Source data »
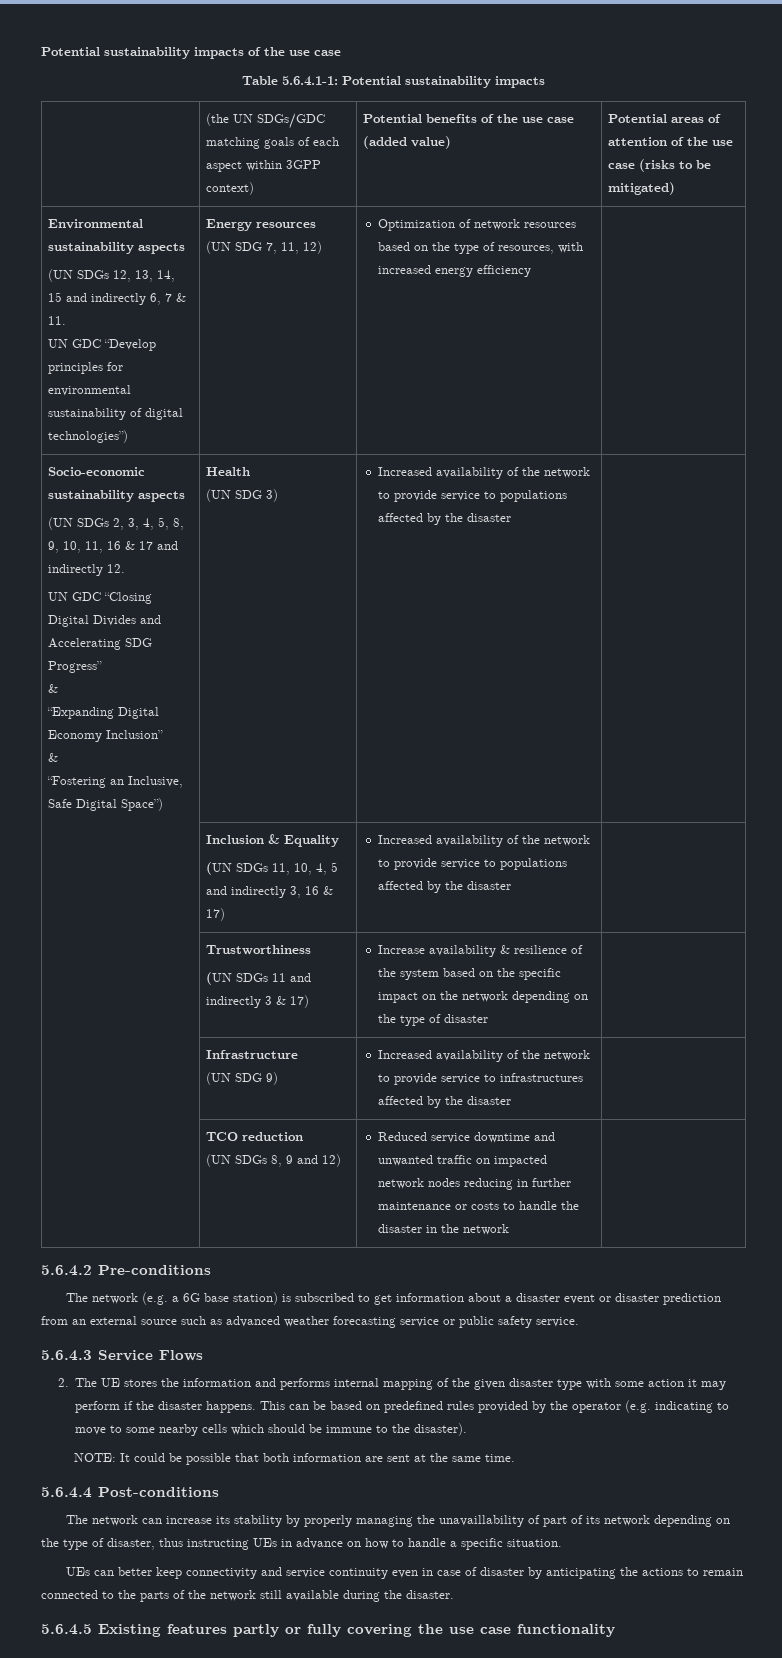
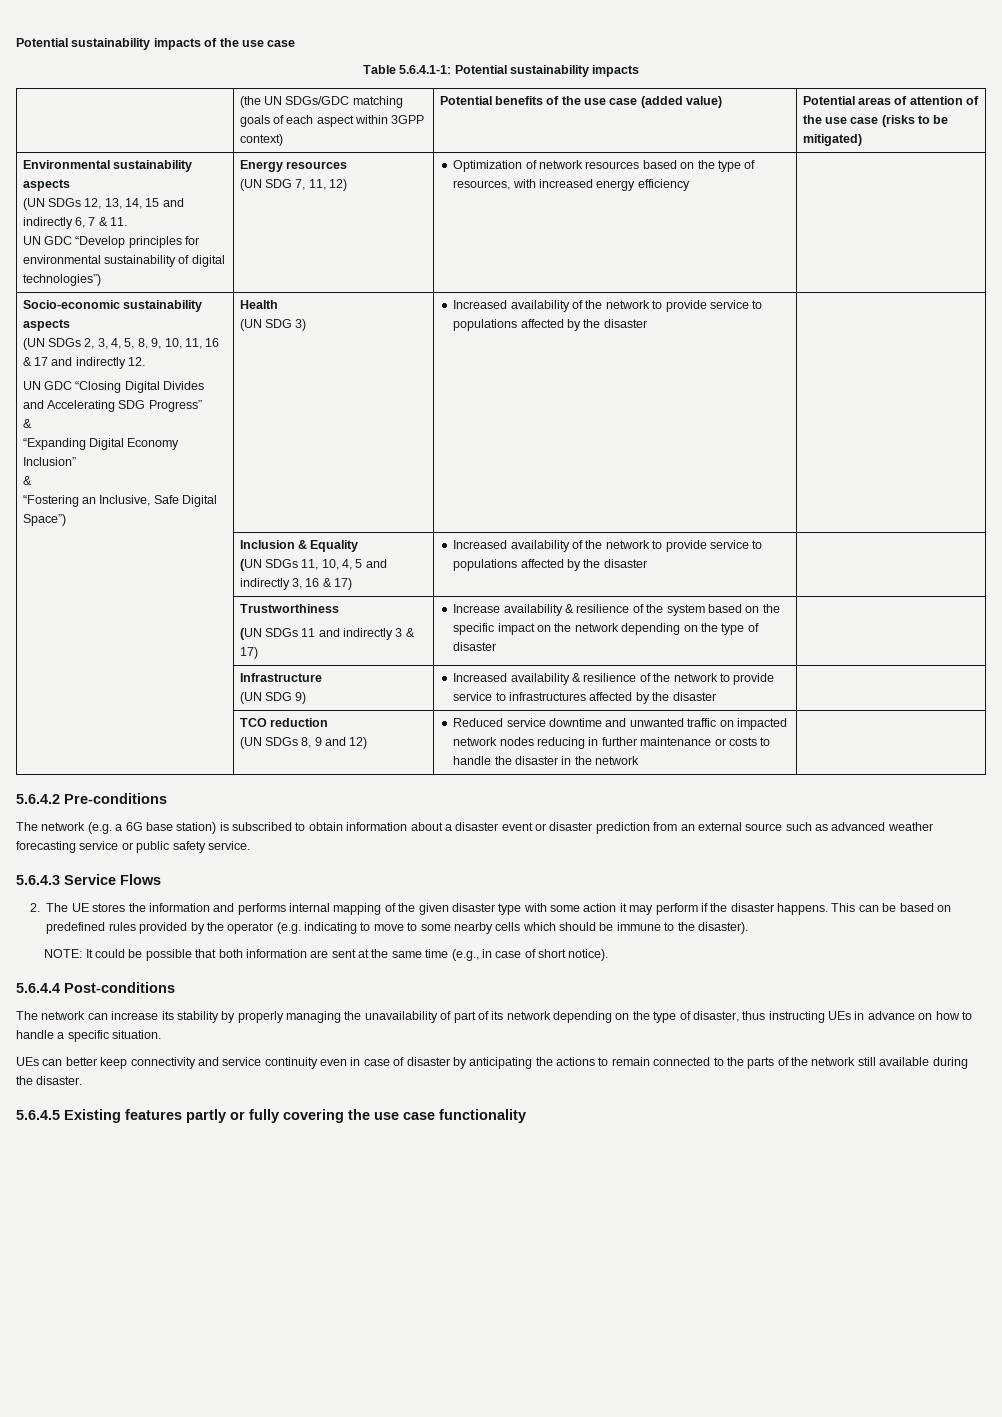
  | Infrastructure
- (UN SDG 9) | Increased availability of the network to provide service to infrastructures affected by the disaster |
+ (UN SDG 9) | Increased availability & resilience of the network to provide service to infrastructures affected by the disaster |
- The network (e.g. a 6G base station) is subscribed to get information about a disaster event or disaster prediction from an external source such as advanced weather forecasting service or public safety service.
+ The network (e.g. a 6G base station) is subscribed to obtain information about a disaster event or disaster prediction from an external source such as advanced weather forecasting service or public safety service.
- NOTE: It could be possible that both information are sent at the same time.
+ NOTE: It could be possible that both information are sent at the same time (e.g., in case of short notice).
- The network can increase its stability by properly managing the unavaillability of part of its network depending on the type of disaster, thus instructing UEs in advance on how to handle a specific situation.
+ The network can increase its stability by properly managing the unavailability of part of its network depending on the type of disaster, thus instructing UEs in advance on how to handle a specific situation.

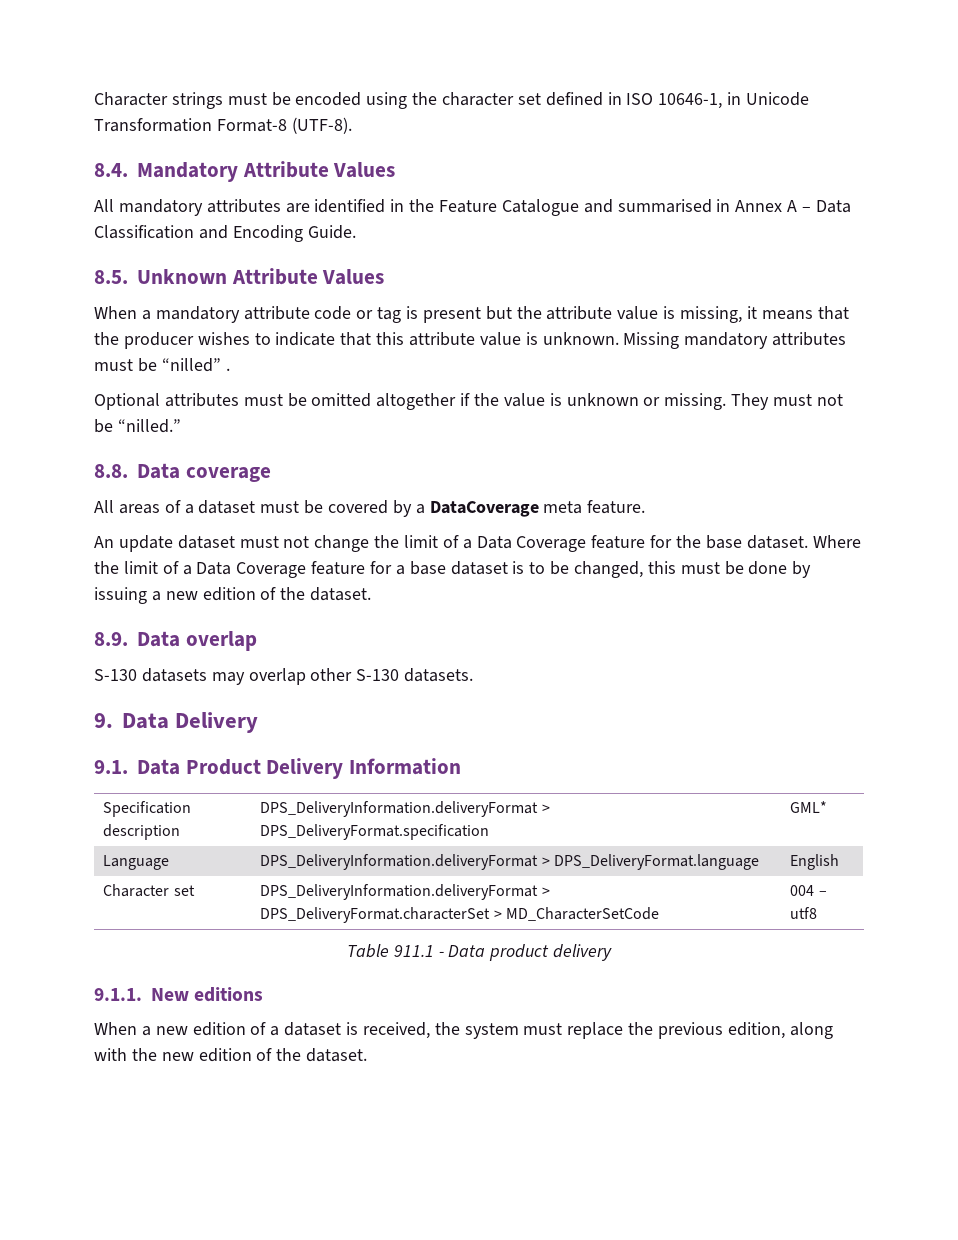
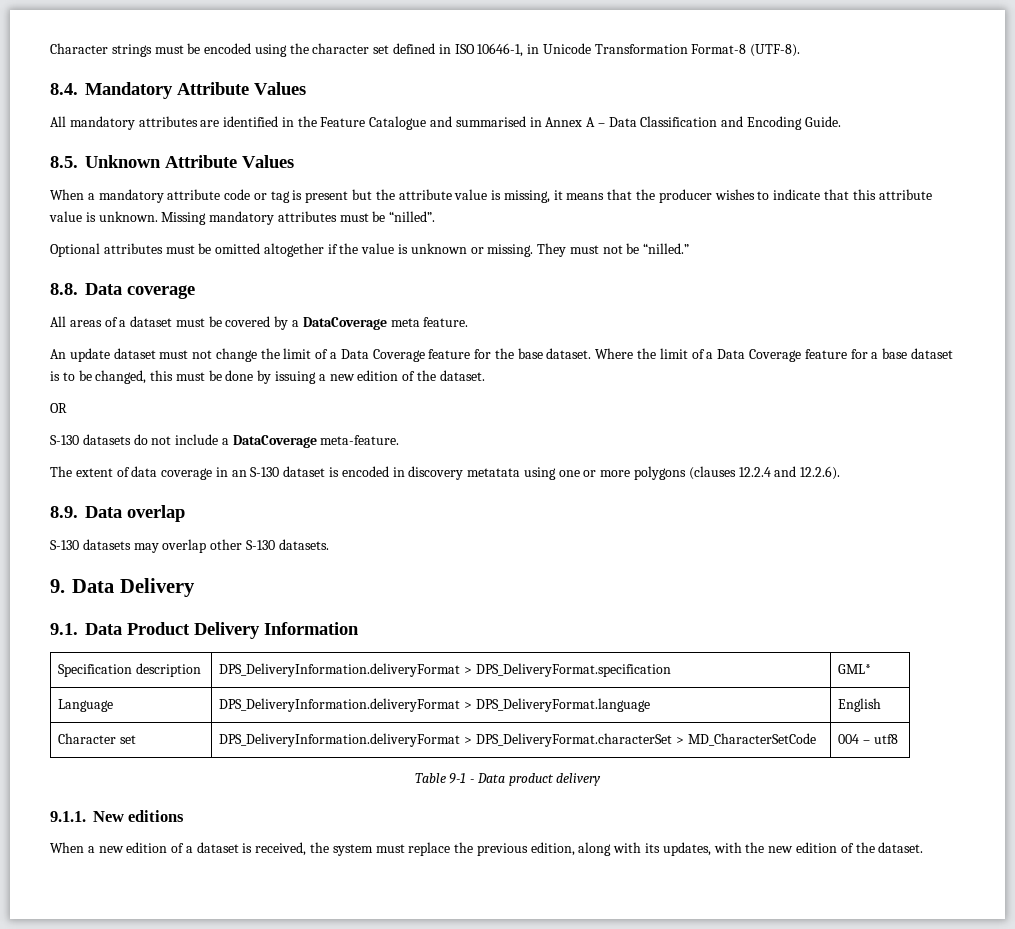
- Missing mandatory attributes must be “nilled” .
+ Missing mandatory attributes must be “nilled”.
+ OR
+ S-130 datasets do not include a DataCoverage meta-feature.
+ The extent of data coverage in an S-130 dataset is encoded in discovery metatata using one or more polygons (clauses 12.2.4 and 12.2.6).
- Table 911.1 - Data product delivery
+ Table 9-1 - Data product delivery
- When a new edition of a dataset is received, the system must replace the previous edition, along with the new edition of the dataset.
+ When a new edition of a dataset is received, the system must replace the previous edition, along with its updates, with the new edition of the dataset.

Task to carry out »
Word for word, write out each of the records, but not the pictures.

Worked solution »
  | Infrastructure
- (UN SDG 9) | Increased availability of the network to provide service to infrastructures affected by the disaster |
+ (UN SDG 9) | Increased availability & resilience of the network to provide service to infrastructures affected by the disaster |
- The network (e.g. a 6G base station) is subscribed to get information about a disaster event or disaster prediction from an external source such as advanced weather forecasting service or public safety service.
+ The network (e.g. a 6G base station) is subscribed to obtain information about a disaster event or disaster prediction from an external source such as advanced weather forecasting service or public safety service.
- NOTE: It could be possible that both information are sent at the same time.
+ NOTE: It could be possible that both information are sent at the same time (e.g., in case of short notice).
- The network can increase its stability by properly managing the unavaillability of part of its network depending on the type of disaster, thus instructing UEs in advance on how to handle a specific situation.
+ The network can increase its stability by properly managing the unavailability of part of its network depending on the type of disaster, thus instructing UEs in advance on how to handle a specific situation.

- Missing mandatory attributes must be “nilled” .
+ Missing mandatory attributes must be “nilled”.
+ OR
+ S-130 datasets do not include a DataCoverage meta-feature.
+ The extent of data coverage in an S-130 dataset is encoded in discovery metatata using one or more polygons (clauses 12.2.4 and 12.2.6).
- Table 911.1 - Data product delivery
+ Table 9-1 - Data product delivery
- When a new edition of a dataset is received, the system must replace the previous edition, along with the new edition of the dataset.
+ When a new edition of a dataset is received, the system must replace the previous edition, along with its updates, with the new edition of the dataset.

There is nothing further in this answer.